I also have a question regarding fertilizers. Right now I am only dosing Flourish 2x a week. Is that enough? If not, and I kinda doubt it is, can anyone make some recommendations for me? 

Thanks!


----------



## seadreamer (May 6, 2007)

This is really gorgeous. I like both versions but like the first one better only because it shows off that wood. Still, this latest is gorgeous too. Lotta help, huh?  

You've done a great job of working with the background (the reason I never bought one).


----------



## bigboij (Jul 24, 2009)

Looking good.
I'd love to find a piece of wood like that.


----------



## hockey9999 (Nov 21, 2010)

Thanks!

Your tank is coming along nicely as well. 
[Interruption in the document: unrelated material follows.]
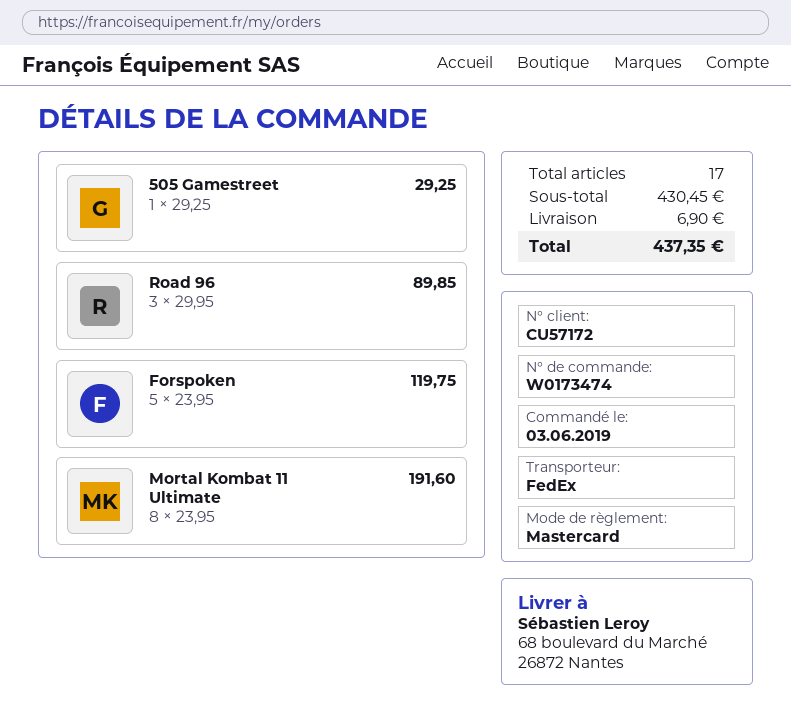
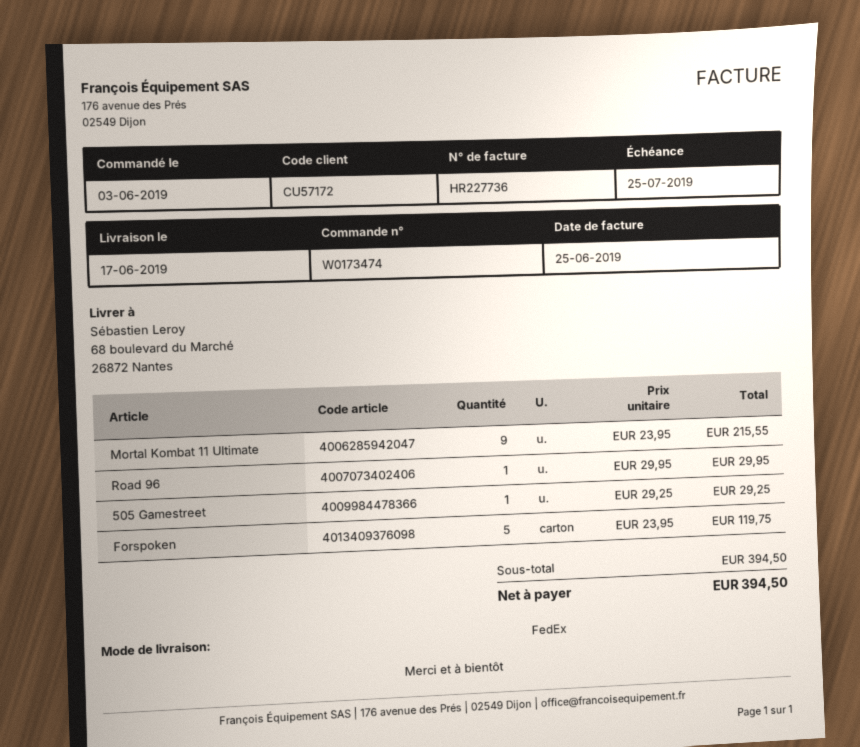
Road 96: 3 x 29.95 = 89.85 -> 1 x 29.95 = 29.95
Mortal Kombat 11 Ultimate: 8 x 23.95 = 191.60 -> 9 x 23.95 = 215.55
subtotal: 430.45 -> 394.50
shipping: 6.90 -> none
total: 437.35 -> 394.50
My LFS has been getting some awesome wood in lately. I wish they would sell some stuff on here or from their website. Next time I am in there, maybe I will try to mention that there are some people on the forum looking for wood and see if they would be willing to let me take pictures and help them move some of it.. I don't have a great relationship with them yet as I am still fairly new to all of this, but worth a shot..


----------



## justin182 (Aug 19, 2009)

hockey9999 said:


> Thanks!
> 
> Your tank is coming along nicely as well.
> 
> My LFS has been getting some awesome wood in lately. I wish they would sell some stuff on here or from their website. Next time I am in there, maybe I will try to mention that there are some people on the forum looking for wood and see if they would be willing to let me take pictures and help them move some of it.. I don't have a great relationship with them yet as I am still fairly new to all of this, but worth a shot..




Way to go. I will be interested in woods for smaller tanks.


----------



## hockey9999 (Nov 21, 2010)

Here is a current, albeit crappy pic of my tank. I got rid of the ugly moss covered rocks and tied some moss onto the branches. Also, can someone help me ID the red plant on the right? I was told it was a red melon sword (I think, don't remember), but some pictures I found of them look a lot different. 

I am starting to not be so happy with my scape. My initial goal was to have more of a slope, but it didn't turn out as planned. 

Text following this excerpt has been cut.